(Beginning of Available data)

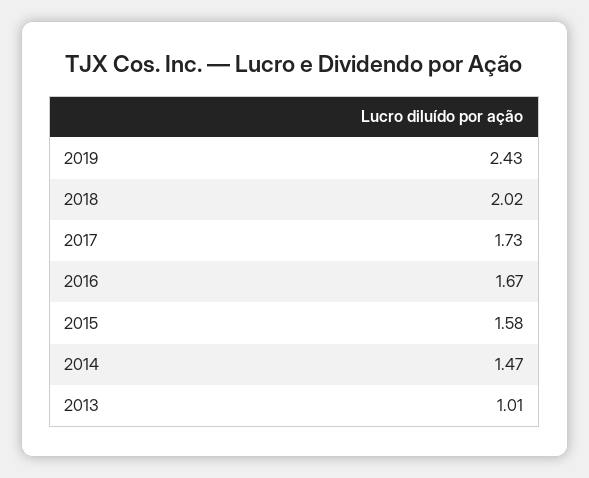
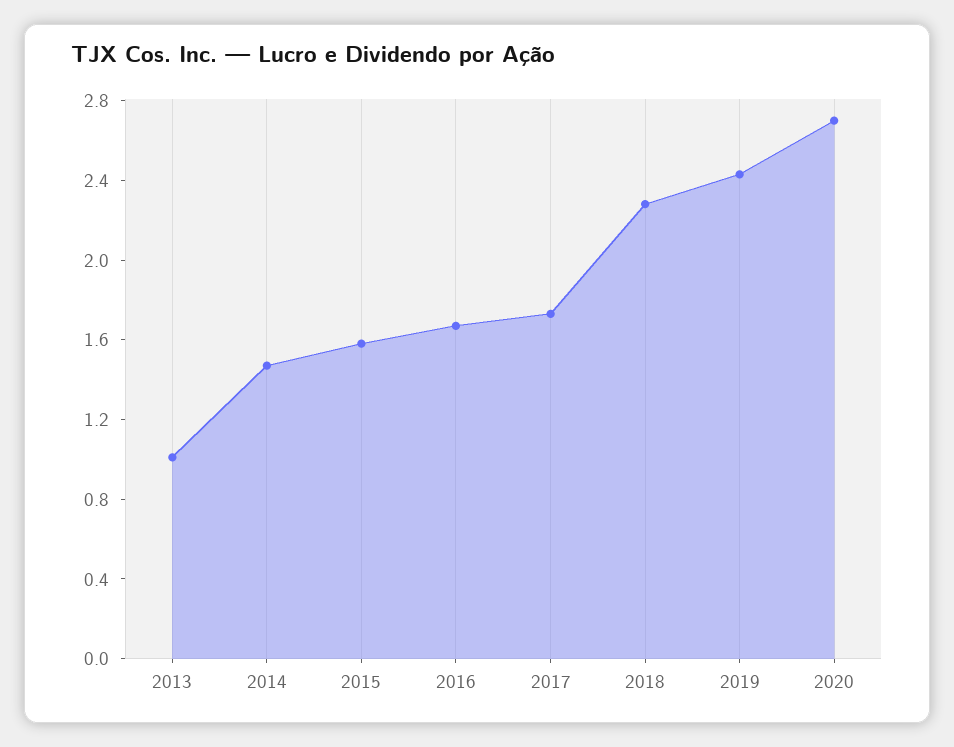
2018: 2.02 -> 2.3
2020: none -> 2.7

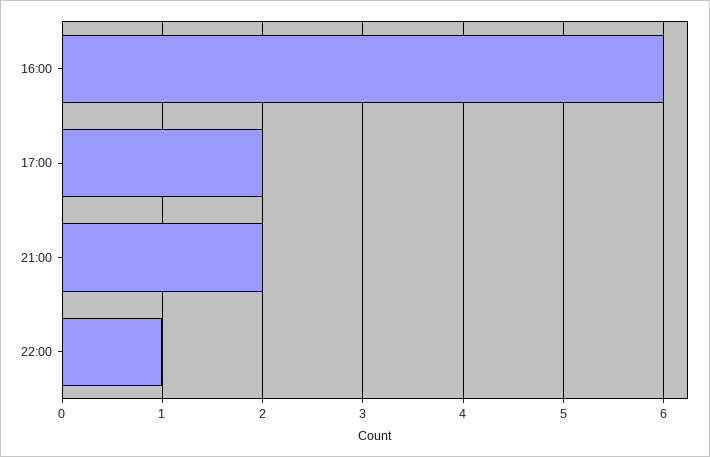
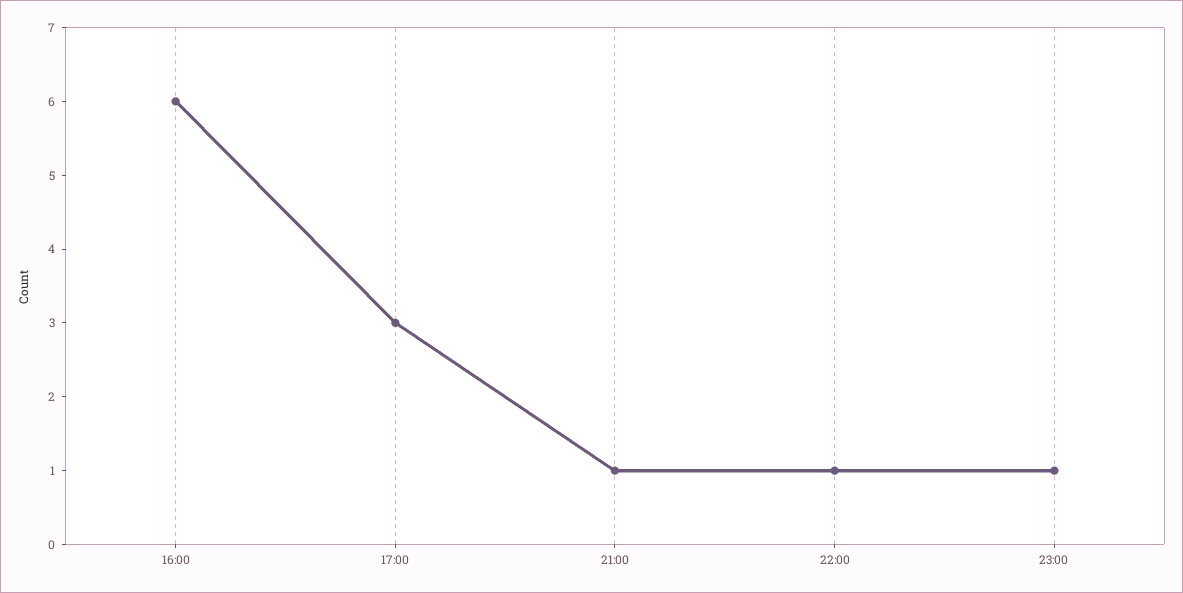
17:00: 2 -> 3
21:00: 2 -> 1
23:00: none -> 1

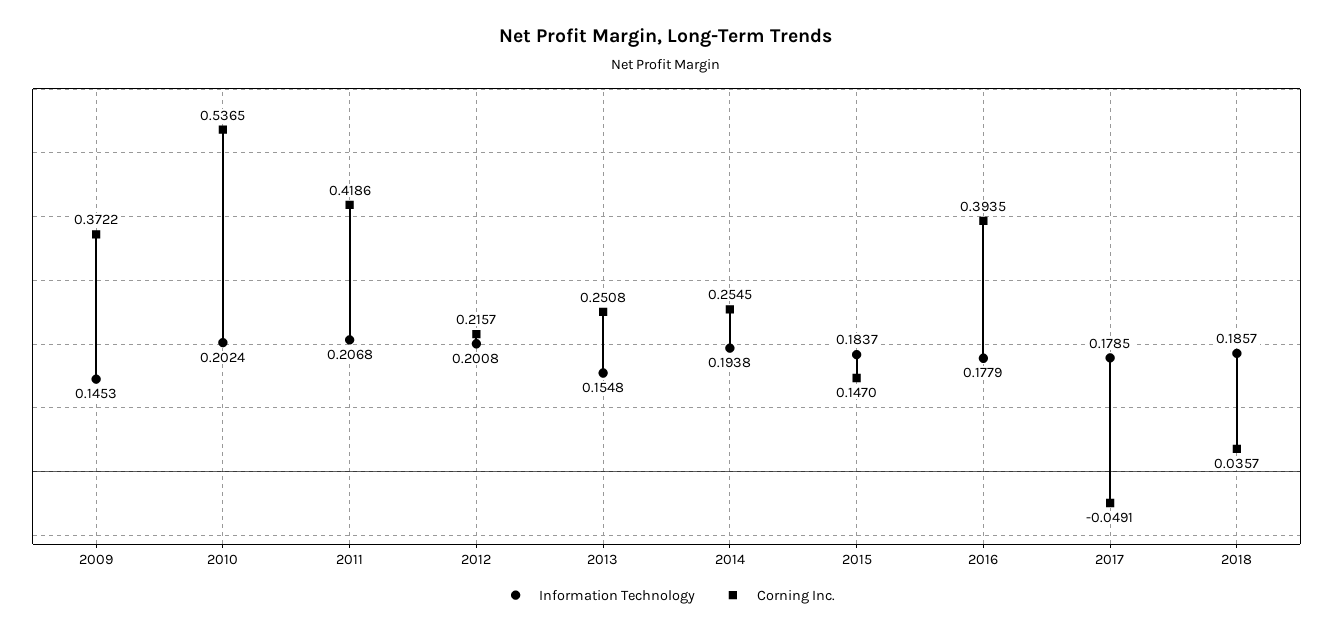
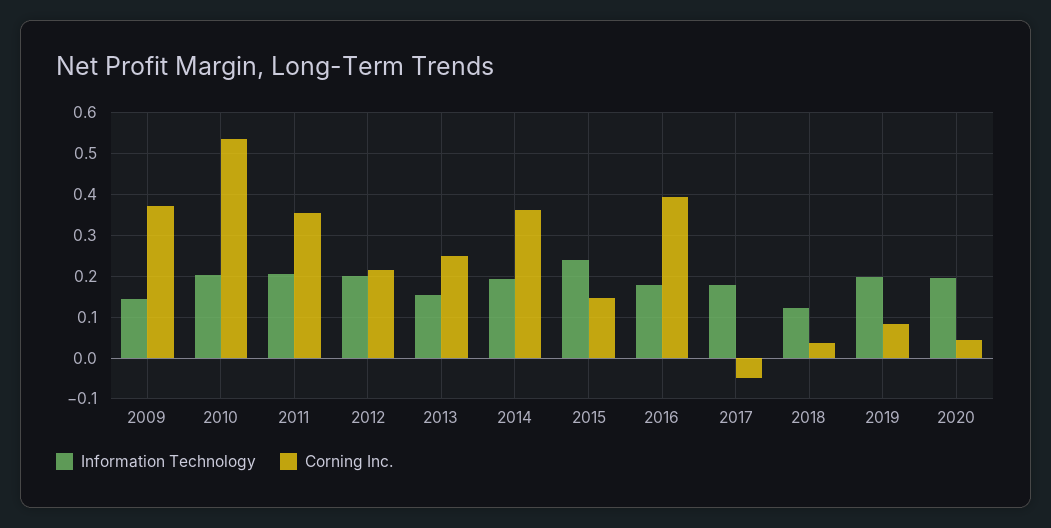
Corning Inc., 2011: 0.4186 -> 0.36
Corning Inc., 2014: 0.2545 -> 0.36
Information Technology, 2015: 0.1837 -> 0.24
Information Technology, 2018: 0.1857 -> 0.12
Information Technology, 2019: none -> 0.2
Corning Inc., 2019: none -> 0.08
Information Technology, 2020: none -> 0.2
Corning Inc., 2020: none -> 0.04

(End of Available data)

■ Assignment ■
Would you please reproduce verbatim the run of lines that opens the listing and ends with the line holding "Corning Inc., 2019: none -> 0.08", and only that run, leaving every picture out?

■ Completed exercise ■
2018: 2.02 -> 2.3
2020: none -> 2.7

17:00: 2 -> 3
21:00: 2 -> 1
23:00: none -> 1

Corning Inc., 2011: 0.4186 -> 0.36
Corning Inc., 2014: 0.2545 -> 0.36
Information Technology, 2015: 0.1837 -> 0.24
Information Technology, 2018: 0.1857 -> 0.12
Information Technology, 2019: none -> 0.2
Corning Inc., 2019: none -> 0.08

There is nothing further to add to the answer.